*** AVAILABLE RECORDS Section Begins ***

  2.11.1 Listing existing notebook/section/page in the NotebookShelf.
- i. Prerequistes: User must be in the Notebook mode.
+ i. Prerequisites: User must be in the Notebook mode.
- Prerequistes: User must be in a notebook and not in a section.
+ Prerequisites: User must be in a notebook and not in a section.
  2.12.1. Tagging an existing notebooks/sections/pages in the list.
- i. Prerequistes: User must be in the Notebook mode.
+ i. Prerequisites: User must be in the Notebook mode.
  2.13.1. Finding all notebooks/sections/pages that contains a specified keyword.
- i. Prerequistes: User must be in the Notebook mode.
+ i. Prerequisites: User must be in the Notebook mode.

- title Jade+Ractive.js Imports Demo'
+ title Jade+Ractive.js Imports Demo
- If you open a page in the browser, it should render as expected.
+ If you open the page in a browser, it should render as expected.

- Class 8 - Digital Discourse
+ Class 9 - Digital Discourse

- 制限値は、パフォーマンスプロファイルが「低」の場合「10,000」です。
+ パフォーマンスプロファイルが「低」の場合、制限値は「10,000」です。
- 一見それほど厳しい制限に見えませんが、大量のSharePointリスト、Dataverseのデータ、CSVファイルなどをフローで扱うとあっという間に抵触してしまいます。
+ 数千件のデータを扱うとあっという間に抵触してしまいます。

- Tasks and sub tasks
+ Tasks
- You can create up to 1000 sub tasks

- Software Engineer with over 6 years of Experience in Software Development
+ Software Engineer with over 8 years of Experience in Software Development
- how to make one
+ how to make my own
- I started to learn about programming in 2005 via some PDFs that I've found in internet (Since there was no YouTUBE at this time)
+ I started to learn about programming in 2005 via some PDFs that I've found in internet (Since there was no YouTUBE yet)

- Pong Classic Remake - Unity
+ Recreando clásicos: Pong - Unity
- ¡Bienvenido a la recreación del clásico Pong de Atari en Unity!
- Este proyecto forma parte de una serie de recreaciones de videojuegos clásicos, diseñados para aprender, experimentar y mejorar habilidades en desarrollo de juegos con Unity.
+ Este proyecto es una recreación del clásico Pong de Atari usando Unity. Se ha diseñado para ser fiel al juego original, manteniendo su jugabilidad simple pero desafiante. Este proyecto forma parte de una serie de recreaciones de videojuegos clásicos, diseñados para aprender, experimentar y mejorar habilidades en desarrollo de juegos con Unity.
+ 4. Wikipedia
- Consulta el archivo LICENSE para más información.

*** AVAILABLE RECORDS Section Ends ***

• **PROBLEM DESCRIPTION**
Look through the entries above and quote exactly the lines from the line with "2.12.1. Tagging an" to the line with "- ¡Bienvenido a", counting both of those lines.

• **WRITTEN ANSWER**
  2.12.1. Tagging an existing notebooks/sections/pages in the list.
- i. Prerequistes: User must be in the Notebook mode.
+ i. Prerequisites: User must be in the Notebook mode.
  2.13.1. Finding all notebooks/sections/pages that contains a specified keyword.
- i. Prerequistes: User must be in the Notebook mode.
+ i. Prerequisites: User must be in the Notebook mode.

- title Jade+Ractive.js Imports Demo'
+ title Jade+Ractive.js Imports Demo
- If you open a page in the browser, it should render as expected.
+ If you open the page in a browser, it should render as expected.

- Class 8 - Digital Discourse
+ Class 9 - Digital Discourse

- 制限値は、パフォーマンスプロファイルが「低」の場合「10,000」です。
+ パフォーマンスプロファイルが「低」の場合、制限値は「10,000」です。
- 一見それほど厳しい制限に見えませんが、大量のSharePointリスト、Dataverseのデータ、CSVファイルなどをフローで扱うとあっという間に抵触してしまいます。
+ 数千件のデータを扱うとあっという間に抵触してしまいます。

- Tasks and sub tasks
+ Tasks
- You can create up to 1000 sub tasks

- Software Engineer with over 6 years of Experience in Software Development
+ Software Engineer with over 8 years of Experience in Software Development
- how to make one
+ how to make my own
- I started to learn about programming in 2005 via some PDFs that I've found in internet (Since there was no YouTUBE at this time)
+ I started to learn about programming in 2005 via some PDFs that I've found in internet (Since there was no YouTUBE yet)

- Pong Classic Remake - Unity
+ Recreando clásicos: Pong - Unity
- ¡Bienvenido a la recreación del clásico Pong de Atari en Unity!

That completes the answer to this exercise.